17.07.2014 - 14:44 0 Kommentare

Anfangs wurden die Geräte als «Nacktscanner» gebrandmarkt. Doch mittlerweile werden Fluggäste an sechs deutschen Airports mit Körperscannern durchleuchtet - und die Zahl soll weiter steigen - trotz weiterhin hoher Fehlalarmquoten.

Millimeter-Wave-Scanner am Flughafen Amsterdam - © © dpa -

Millimeter-Wave-Scanner am Flughafen Amsterdam © dpa

Die umstrittenen Körperscanner sollen an Deutschlands Flughäfen künftig verstärkt zum Einsatz kommen. «Körperscanner sind nach Bewertung der Bundesregierung das zukünftige Kontrollmittel für die Luftsicherheitskontrolle von Personen», heißt es in der am Donnerstag bekanntgewordenen Antwort des Innenministeriums auf eine parlamentarische Anfrage der Linken.

Bei dem Einsatz an sechs deutschen Flughäfen wurden in der ersten Jahreshälfte allersings noch immer in rund 60 Prozent der Kontrollen Alarm ausgelöst.
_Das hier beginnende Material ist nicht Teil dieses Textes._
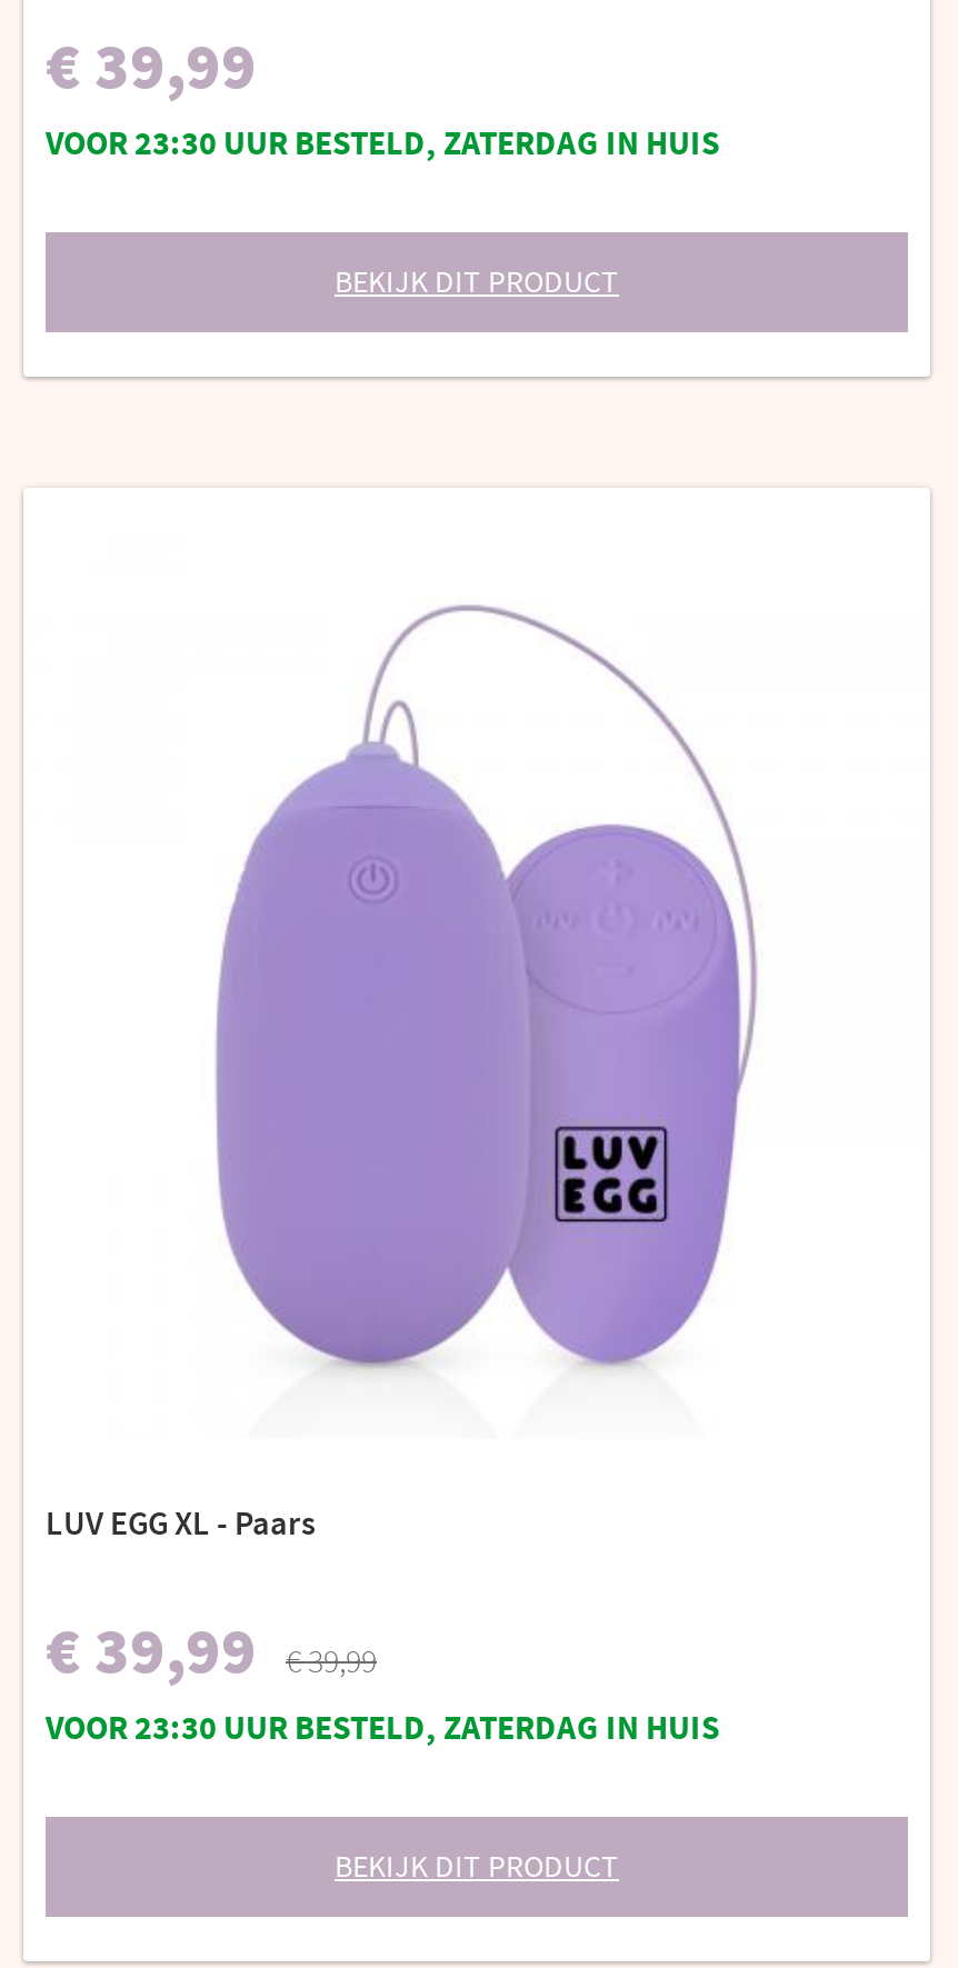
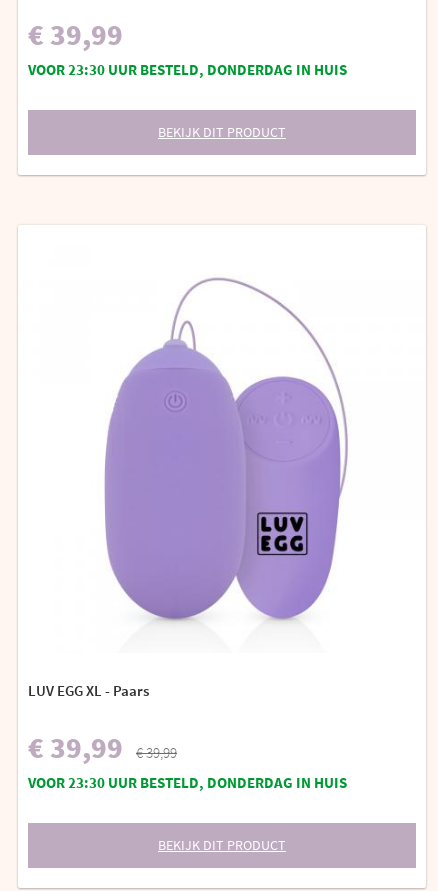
[46,121,719,163] VOOR 23:30 UUR BESTELD, ZATERDAG IN HUIS -> [28,60,347,79] VOOR 23:30 UUR BESTELD, DONDERDAG IN HUIS
[46,1706,719,1748] VOOR 23:30 UUR BESTELD, ZATERDAG IN HUIS -> [28,773,347,792] VOOR 23:30 UUR BESTELD, DONDERDAG IN HUIS

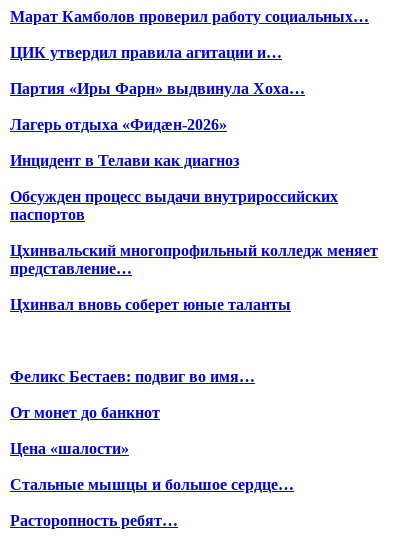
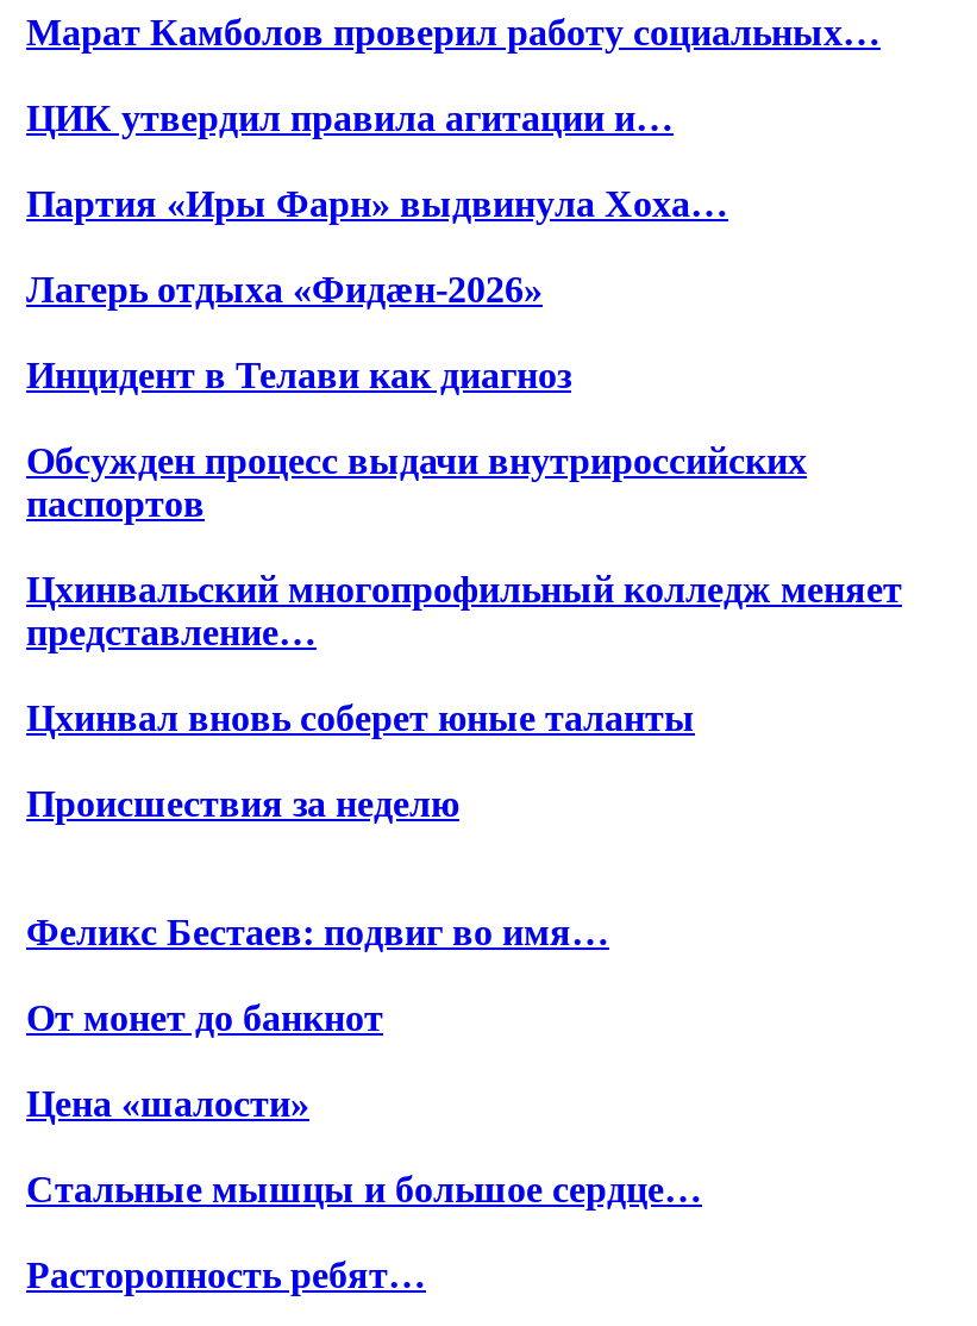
none -> [26,784,459,824] Происшествия за неделю

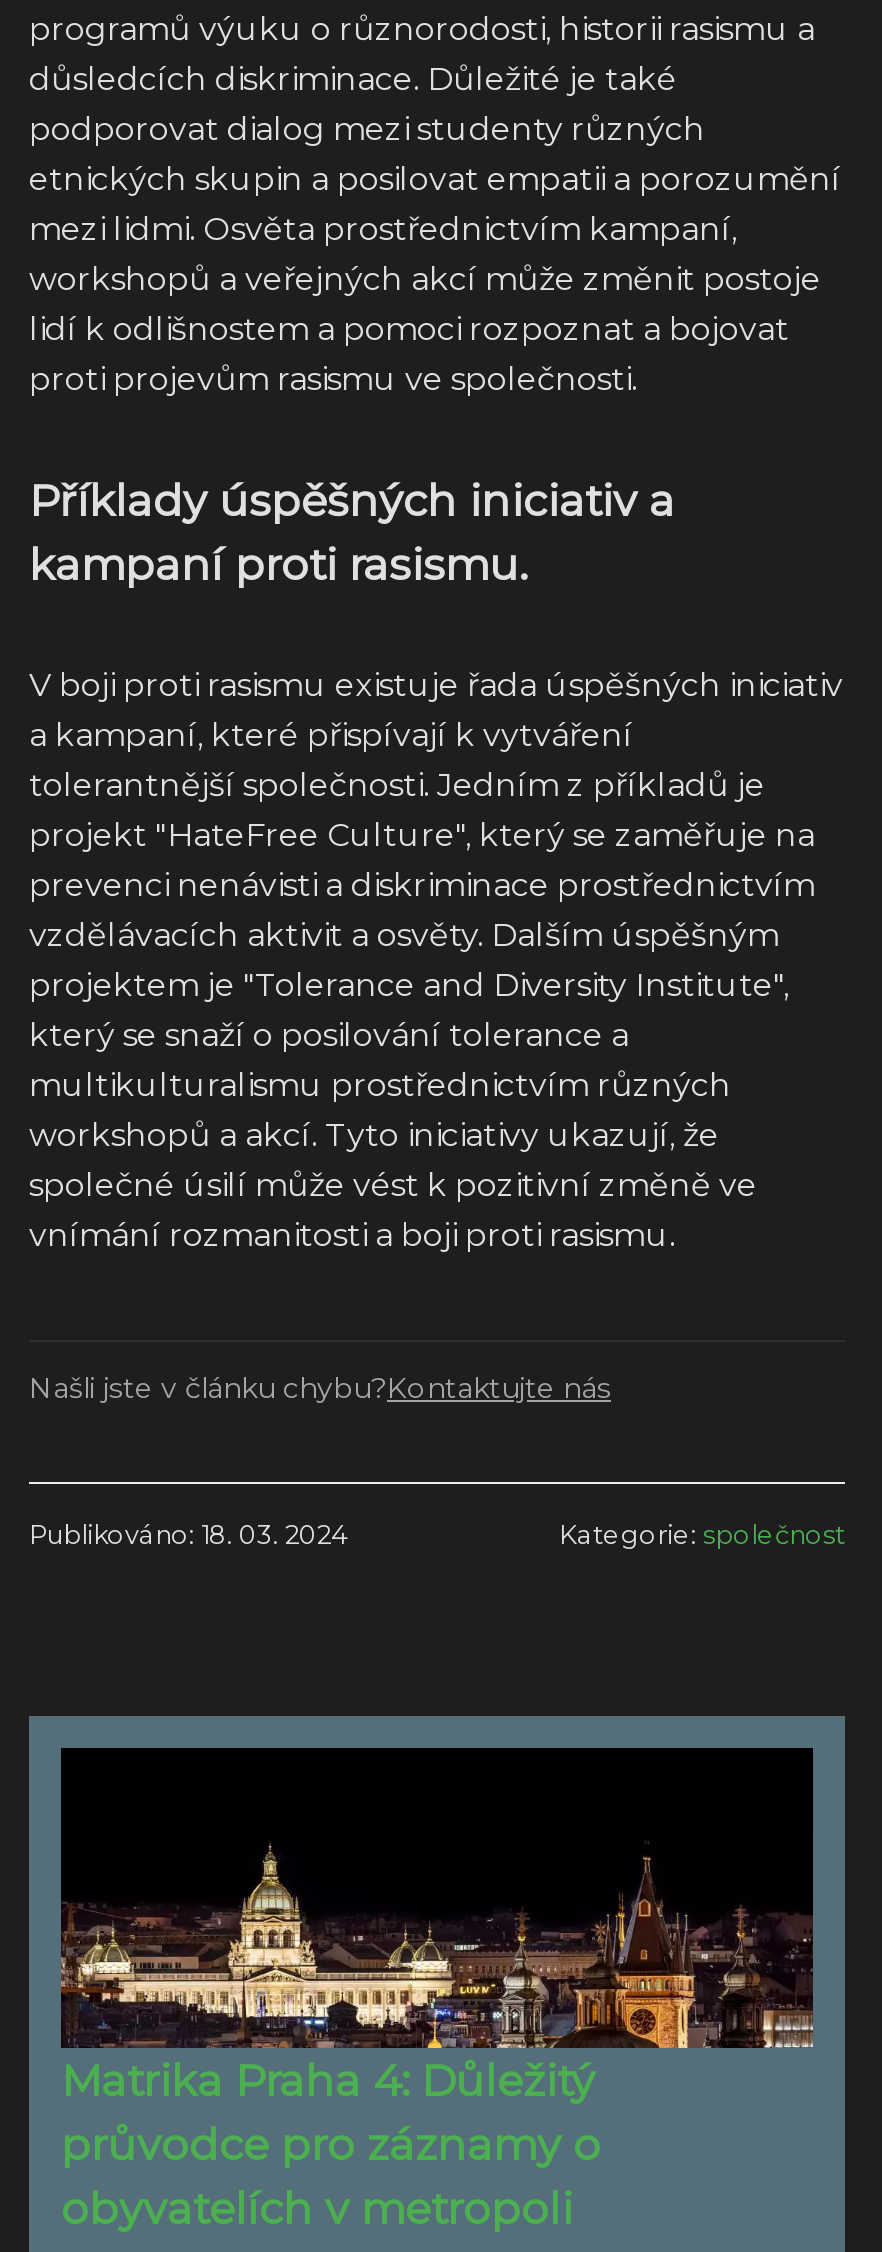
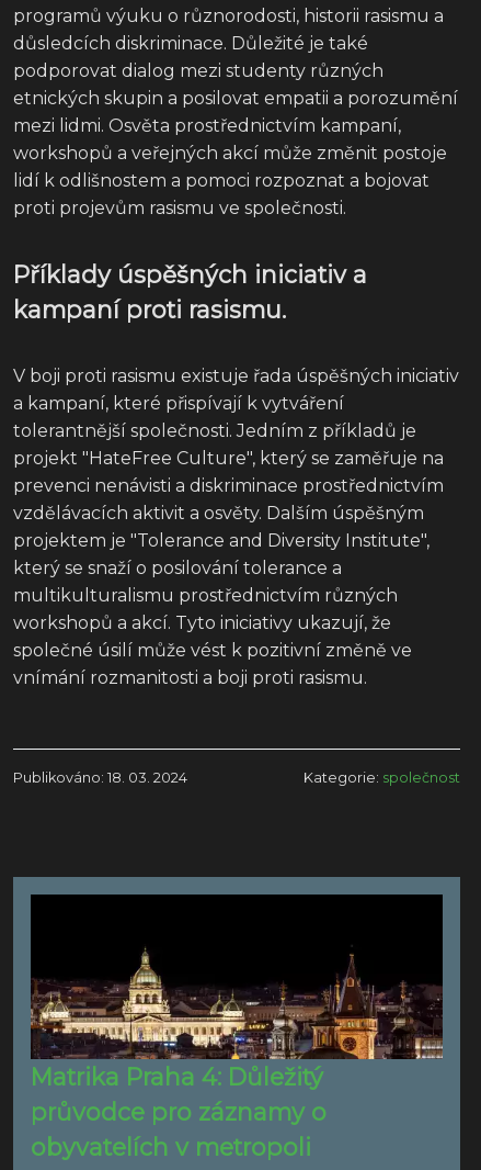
[29,1369,611,1405] Našli jste v článku chybu?Kontaktujte nás -> none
Demnach lag die Alarmquote im ersten Quartal 2014 bei 62 Prozent, im zweiten Quartal bei 59 Prozent. Bei einer 2011 abgeschlossenen Testphase hatte die Quote echter Alarme laut Berichten nur bei 15 Prozent gelegen.

Die hohe Fehlerquote war ein Grund dafür, dass die Körperscanner nach dem Test von 2011 vorübergehend nicht mehr eingesetzt wurden. In der Antwort der Regierung verweist das Bundesinnenministerium nun darauf, dass das EU-Recht die "zwingende Nutzung" der Geräte ab dem 1. September 2015 vorschreibe. Derzeit gebe es keine Alternativen, die den gleichen Sicherheitsstandard erreichten.

Nach Regierungsangaben sind derzeit insgesamt 14 Körperscanner an sechs deutschen Flughäfen im Einsatz. Demnach stehen am Flughafen Frankfurt sechs Geräte, in Düsseldorf drei, in Stuttgart zwei sowie in Hamburg, Berlin-Schönefeld und München je einer.

Anfangs wurden die Geräte als «Nacktscanner» gebrandmarkt

Im Gegensatz zu Metalldetektoren sind die Scanner in der Lage, auch Pulver, Flüssigkeiten oder andere potenziell gefährliche Gegenstände ohne Metallanteil, die außen am Körper versteckt werden, zu entdecken. Datenschützer äußerten jedoch wiederholt Bedenken gegen die Geräte, die zunächst als «Nacktscanner» verschrien waren. Zudem gab es in der ersten Testphase vor vier Jahren zahlreiche Fehlalarme.

Linken-Fraktionsvize Jan Korte bezeichnete es deshalb als abenteuerlich, dass der Einsatz der Scanner ausgeweitet werden solle. «Es gab einen Feldversuch, der auf ganzer Linie gescheitert ist - laut Bundesregierung vor allem wegen der hohen Fehlalarmquote und der damit verbundenen langen Abfertigungsdauer», beklagte Korte in der «Berliner Zeitung».

Im Schreiben des Innenministeriums heißt es jedoch, die Leistungsfähigkeit der Scanner sei seit damals kontinuierlich verbessert worden. «Die Anzahl der unnötigen Alarme hat sich reduziert.» Für den menschlichen Körper seien die Geräte gesundheitlich «unbedenklich». Darüber hinaus bestünden auch keine datenschutzrechtlichen Bedenken mehr, seit auf den Geräten nur noch typisierte Strichmännchen zu sehen seien.